How educators make ethical decisions about the use of AI for teaching and learning is affected by all kinds of factors.
One big one is gender, according to a new report from the University of Southern California’s Center for Generative AI and Society.
The study comes a little more than a year after ChatGPT and other generative AI tools entered the K-12 scene. Still, many teachers are unfamiliar and uncomfortable with the technology. An EdWeek Research Center survey conducted in the fall found that two-thirds of teachers are not using AI-driven tools in their classrooms.
The USC study explores how teachers make ethical judgments about using AI in the classroom. It surveyed 248 K-12 educators from public, charter, and private schools across the United States and asked them to rate how much they agreed with different ethical ideas and whether they were willing to use generative AI tools in their classrooms.
It found that female teachers were more likely to be proponents of rule-based ethical perspectives (such as AI must protect user privacy and confidentiality and AI should be fair and not biased), whereas male teachers were more likely to be proponents of outcomes-based perspectives (such as AI can improve efficiency and people might become too reliant on AI).
As AI tools become staples in the classroom, “it’s really important for teachers to feel empowered to be engaged in these conversations, not from a place of fear or pushback but to shape the technology so it suits their needs,” said Stephen Aguilar, the associate director of the USC Center for Generative AI and Society and an associate professor of education at the university.
In a Zoom interview with Education Week, Aguilar, the author of the report, explained the importance of examining teachers’ ethical judgments and what the study’s results mean for K-12 schools.
This conversation has been edited for brevity and clarity.
Why is it important to study teachers’ ethical judgments about using generative AI in their classrooms?
Whenever a new tool comes up on the market, teachers always make judgments about [whether they are] going to use this new technology or not. Teachers are the arbiters of their classrooms, and they decide what gets used and what doesn’t get used, often regardless of what administrators say. Those judgments often, even though we might not think about them, come from an ethical framework that we happen to just have.

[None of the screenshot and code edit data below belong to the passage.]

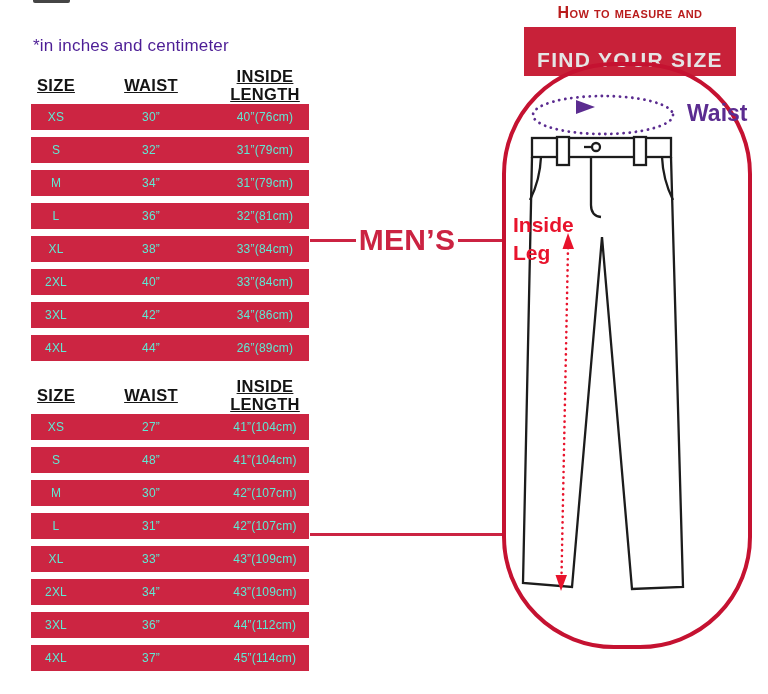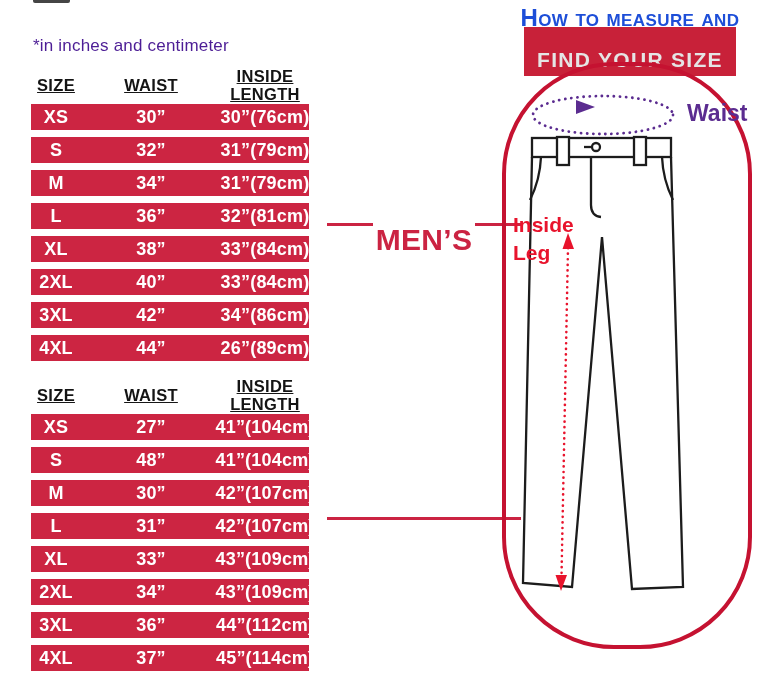--- a/index.html
+++ b/index.html
@@ -36,8 +36,8 @@
 
   
   .guide-heading{ position:absolute; left:500px; top:4px; width:260px; text-align:center;
-    font-variant:small-caps; font-size:24px; font-weight:600; letter-spacing:0.4px;
-    color:#1d4ed8; white-space:nowrap; }
+    font-variant:small-caps; font-size:16px; font-weight:600; letter-spacing:0.4px;
+    color:#b91c1c; white-space:nowrap; }
   .guide-badge-wrap{ position:absolute; left:500px; top:27px; width:260px; text-align:center; }
   .guide-badge{ display:inline-block; background:#C82139; color:#e5e5e5; font-size:21px;
     font-weight:bold; letter-spacing:1.3px; padding:21px 13px 4px; white-space:nowrap; }

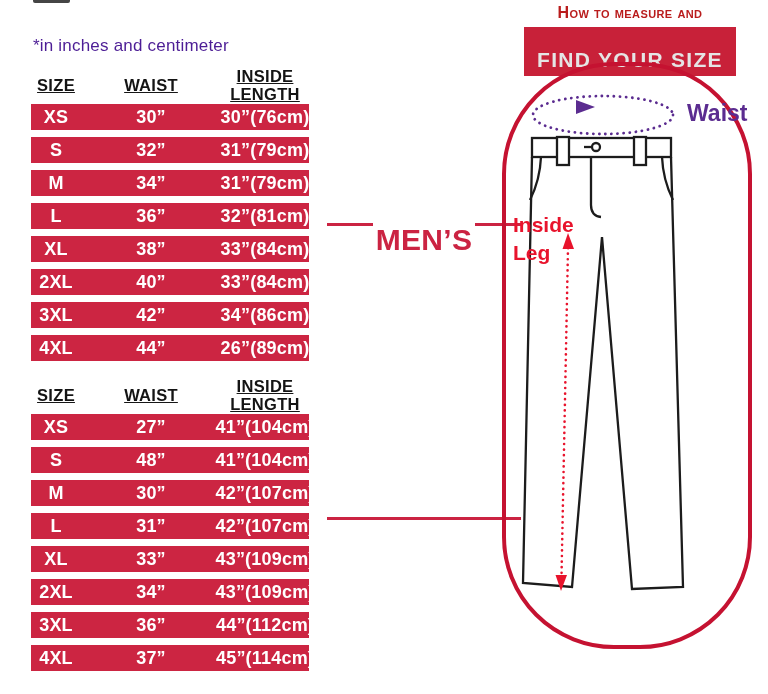--- a/index.html
+++ b/index.html
@@ -24,7 +24,7 @@
     line-height:1.12; letter-spacing:0.3px; }
   .tr{ display:grid; grid-template-columns:50px 140px 88px; height:26px; margin-bottom:7px;
     align-items:center; justify-items:center; background:#CC2542; }
-  .td{ font-size:18px; font-weight:bold; color:#ffffff; letter-spacing:0.2px;
+  .td{ font-size:12px; font-weight:normal; color:#5eead4; letter-spacing:0.2px;
     white-space:nowrap; }
 
   

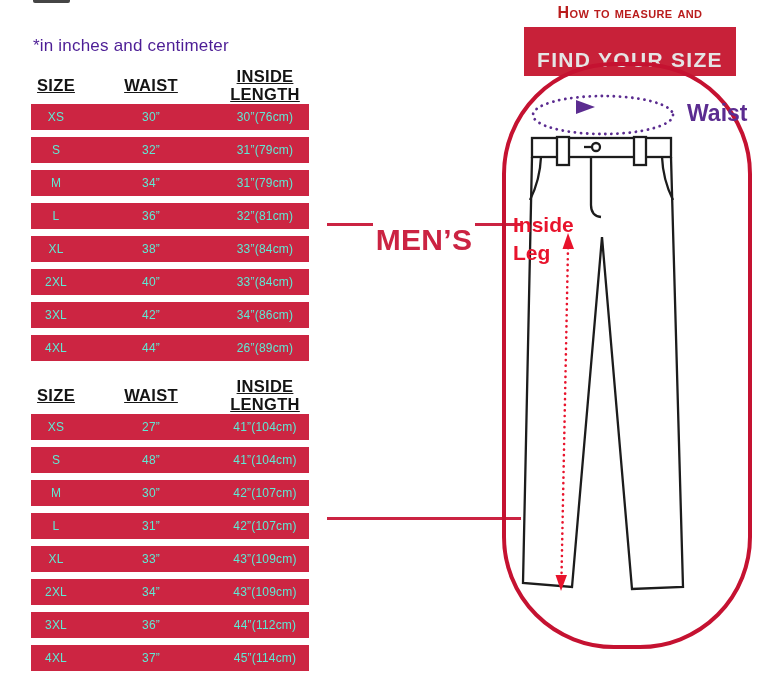--- a/index.html
+++ b/index.html
@@ -64,7 +64,7 @@
     <div class="tr">
       <div class="td">XS</div>
       <div class="td">30”</div>
-      <div class="td">30”(76cm)</div>
+      <div class="td">40”(76cm)</div>
     </div>
     <div class="tr">
       <div class="td">S</div>

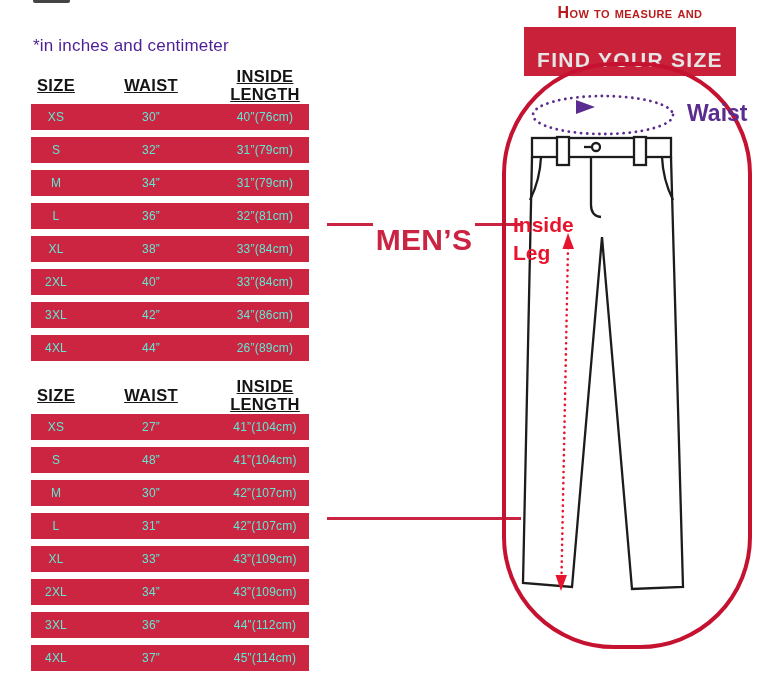--- a/index.html
+++ b/index.html
@@ -28,8 +28,8 @@
     white-space:nowrap; }
 
   
-  .connector{ position:absolute; left:327px; width:194px; height:34px;
-    display:flex; }
+  .connector{ position:absolute; left:310px; width:194px; height:34px;
+    display:flex; align-items:center; }
   .cline{ flex:1 1 0; height:3px; background:#CB2342; }
   .clabel{ font-size:30px; font-weight:800; color:#CB2342; letter-spacing:0.3px;
     padding:0 3px; white-space:nowrap; }

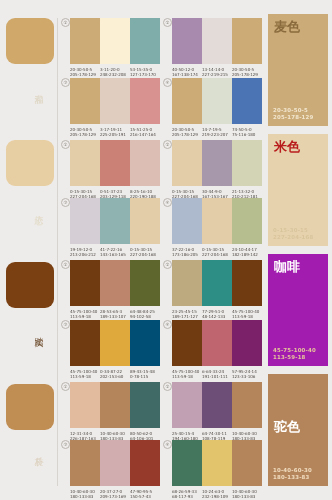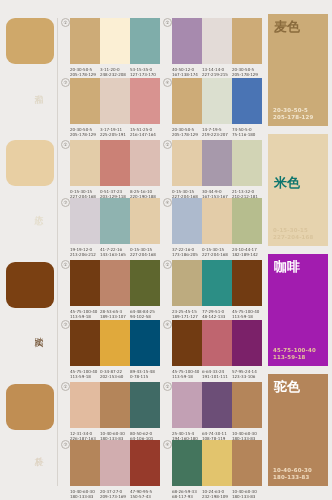--- a/index.html
+++ b/index.html
@@ -83,7 +83,7 @@
         </div>
       </div>
       <div class="panel" style="top: 134px; height: 112px; background: rgb(230, 211, 174);">
-        <div class="panel-name" style="color: #0f766e; margin-top: 36px;">米色</div>
+        <div class="panel-name" style="color: #b91c1c;">米色</div>
         <div class="panel-codes" style="color: rgb(217, 196, 156);">
           <span style="display: block;">0-15-30-15</span>
           <span style="display: block;">227-204-168</span>

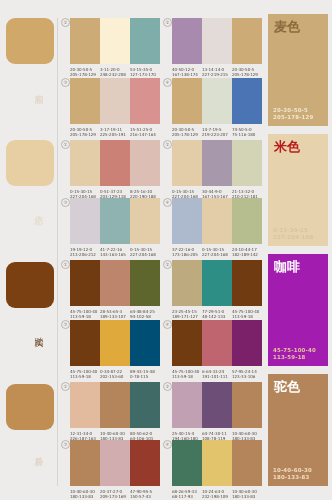--- a/index.html
+++ b/index.html
@@ -97,7 +97,7 @@
         </div>
       </div>
       <div class="panel" style="top: 374px; height: 112px; background: rgb(180, 133, 90);">
-        <div class="panel-name" style="color: rgb(255, 255, 255);">驼色</div>
+        <div class="panel-name" style="color: rgb(255, 255, 255); margin-top: 40px;">驼色</div>
         <div class="panel-codes" style="color: rgb(240, 220, 192);">
           <span style="display: block;">10-40-60-30</span>
           <span style="display: block;">180-133-83</span>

One of the things I noticed about the discourse, how people were talking about artificial intelligence in education, was it really focused on consequences. If we use AI, things will be more efficient. We’ll be able to maximize some sort of outcome that we care about. That’s just one ethical framework. What I thought about was, “Well, how else are teachers thinking about this?” Are they thinking about the rules that you just shouldn’t break? It’s important to have that conversation because that drives decisions.
What was the most surprising finding for you?
One of the things that was most surprising was an apparent difference in how women and men were making ethical decisions. This isn’t like one group only had outcomes-based perspectives. It’s about which ones they weighed more. Seeing that men in our sample weighted outcomes-based perspectives more than women did and women weighted rules-based perspectives more than men did—it’s something that I want to keep digging into. If there are differences in how groups of folks are making these decisions, then we need to pay attention to organizations and how they’re structured and who’s in those organizations because there might be subgroups that are thinking about things differently.
My go-to example here is: Teaching, especially in K-12, is predominantly [done by] women. Whereas if you look at tech startups, it’s [predominated by] men. If there’s a difference in values there, then what’s being created versus what’s being deployed, there’s going to be this tension that we need to address.
Frankly, the only way to actually address that is through a process of co-design or the process of getting different groups together to actually think through their core values and what it is they want a piece of technology to accomplish. Without doing that, then what we get is this tension. It’s never a good thing to just have one dominant ethical perspective rule how things are created, because it just ignores an entirely different way of thinking.
What would you want K-12 teachers to take away from this study?
Be willing to have conversations with administrators and to engage with tech companies about your concerns and about what’s happening but not from a perspective of “I’m afraid of being replaced by AI,” because that’s not going to happen. Generative AI technologies are simply a tool that will get integrated into their practice, just like everything else in the classroom was invented at some point.
If teachers come at it from [that perspective], then [they can ask]: “How do I want to use it? What are the policies that I think should be in place? What do I notice when my kids are using it in the classroom?
The only people who have any real insight into that are teachers. Everyone else isn’t in the room. It’s really important for teachers to feel empowered to be engaged in these conversations, not from a place of fear or pushback but to shape the technology so that it suits their needs. Otherwise, it’ll be the Khan Academys of the world that decide what’s going to be important.